■ BRIEF: The records follow. Filter them to the lines that hold "class".
# # # #
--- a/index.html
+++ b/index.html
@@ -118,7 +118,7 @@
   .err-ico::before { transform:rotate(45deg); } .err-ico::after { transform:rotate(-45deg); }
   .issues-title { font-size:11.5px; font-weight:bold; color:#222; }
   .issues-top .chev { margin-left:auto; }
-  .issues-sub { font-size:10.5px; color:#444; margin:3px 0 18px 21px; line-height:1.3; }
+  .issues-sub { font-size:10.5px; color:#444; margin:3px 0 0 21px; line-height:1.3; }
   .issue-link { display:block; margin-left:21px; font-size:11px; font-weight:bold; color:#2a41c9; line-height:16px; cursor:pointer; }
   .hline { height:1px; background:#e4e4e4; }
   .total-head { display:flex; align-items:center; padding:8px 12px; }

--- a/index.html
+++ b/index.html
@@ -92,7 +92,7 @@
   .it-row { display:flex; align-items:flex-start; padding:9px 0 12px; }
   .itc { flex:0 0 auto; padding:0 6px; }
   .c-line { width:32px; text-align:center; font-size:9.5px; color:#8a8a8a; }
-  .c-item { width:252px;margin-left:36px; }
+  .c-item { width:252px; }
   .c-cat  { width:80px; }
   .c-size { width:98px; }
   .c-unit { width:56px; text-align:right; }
# # # #
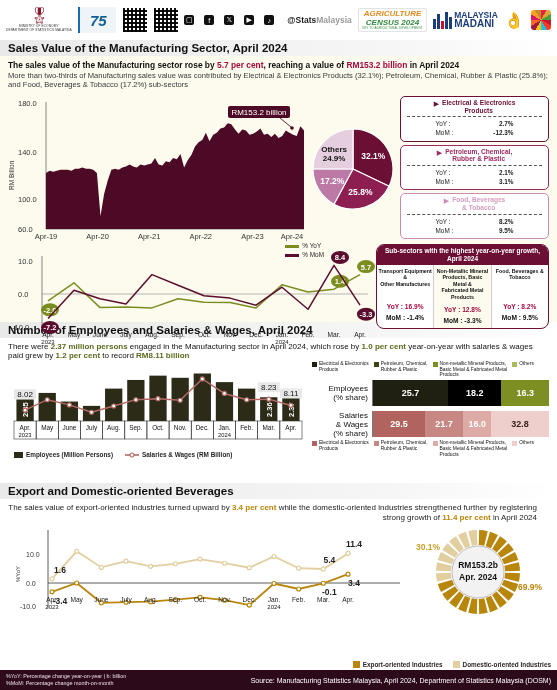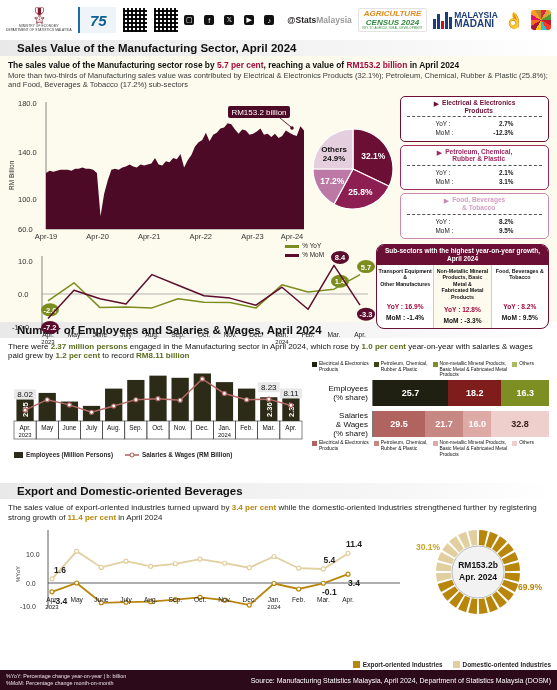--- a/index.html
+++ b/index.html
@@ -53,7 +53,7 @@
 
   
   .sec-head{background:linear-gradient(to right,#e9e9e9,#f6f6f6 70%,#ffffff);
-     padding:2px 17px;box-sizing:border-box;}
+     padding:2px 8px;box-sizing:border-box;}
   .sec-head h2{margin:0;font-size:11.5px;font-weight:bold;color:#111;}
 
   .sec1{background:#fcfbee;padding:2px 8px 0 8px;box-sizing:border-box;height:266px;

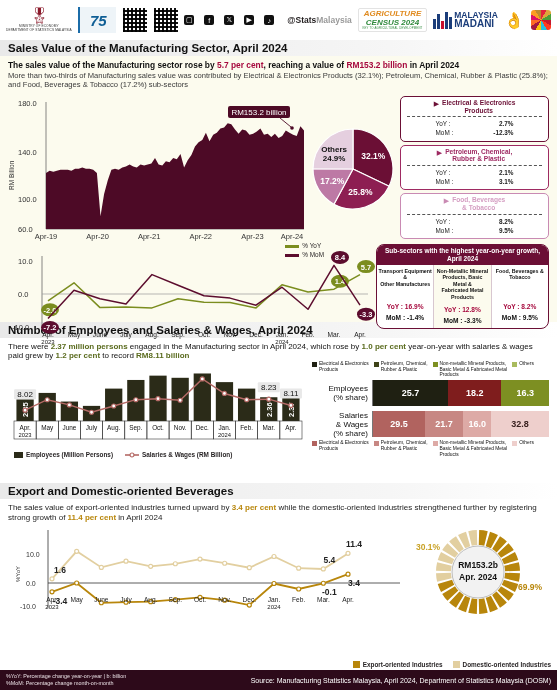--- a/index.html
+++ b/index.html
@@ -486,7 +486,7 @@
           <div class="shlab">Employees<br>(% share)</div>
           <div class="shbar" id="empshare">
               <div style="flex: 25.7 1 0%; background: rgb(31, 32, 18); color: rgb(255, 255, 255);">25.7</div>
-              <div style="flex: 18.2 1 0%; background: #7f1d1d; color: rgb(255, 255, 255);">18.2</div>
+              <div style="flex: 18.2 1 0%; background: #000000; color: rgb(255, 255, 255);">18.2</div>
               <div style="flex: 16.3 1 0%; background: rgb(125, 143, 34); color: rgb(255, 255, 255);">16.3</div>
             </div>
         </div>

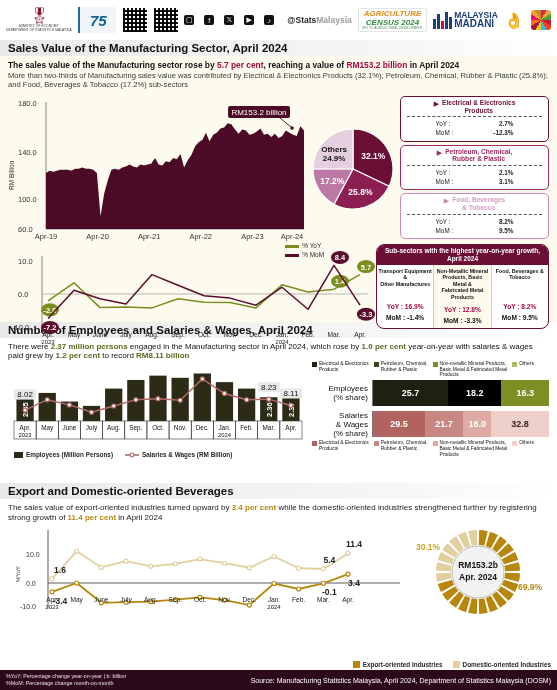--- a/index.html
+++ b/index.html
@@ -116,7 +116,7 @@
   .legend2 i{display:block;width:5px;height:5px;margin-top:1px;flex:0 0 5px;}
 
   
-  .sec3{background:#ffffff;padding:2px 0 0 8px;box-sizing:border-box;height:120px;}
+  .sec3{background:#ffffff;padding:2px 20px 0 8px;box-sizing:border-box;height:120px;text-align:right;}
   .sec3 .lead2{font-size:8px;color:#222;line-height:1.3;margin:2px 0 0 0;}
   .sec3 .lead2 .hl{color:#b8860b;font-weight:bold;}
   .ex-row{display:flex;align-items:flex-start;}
# # # #
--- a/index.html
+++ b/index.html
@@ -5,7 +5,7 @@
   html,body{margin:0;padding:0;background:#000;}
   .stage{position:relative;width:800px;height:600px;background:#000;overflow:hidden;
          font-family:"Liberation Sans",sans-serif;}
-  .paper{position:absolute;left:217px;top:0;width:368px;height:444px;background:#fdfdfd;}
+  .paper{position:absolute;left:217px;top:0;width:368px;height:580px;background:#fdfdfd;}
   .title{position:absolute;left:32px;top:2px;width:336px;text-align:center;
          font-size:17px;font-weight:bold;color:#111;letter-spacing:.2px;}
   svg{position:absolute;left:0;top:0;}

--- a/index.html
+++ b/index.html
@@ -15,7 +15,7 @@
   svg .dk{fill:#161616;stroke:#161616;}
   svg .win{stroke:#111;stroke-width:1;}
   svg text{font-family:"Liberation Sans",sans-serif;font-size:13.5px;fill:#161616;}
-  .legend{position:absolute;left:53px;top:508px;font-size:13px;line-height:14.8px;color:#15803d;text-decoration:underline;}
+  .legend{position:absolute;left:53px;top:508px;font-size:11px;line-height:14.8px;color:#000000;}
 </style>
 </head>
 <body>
# # # #
■ FINISHED TASK:
           <div class="shlab">Employees<br>(% share)</div>
           <div class="shbar" id="empshare">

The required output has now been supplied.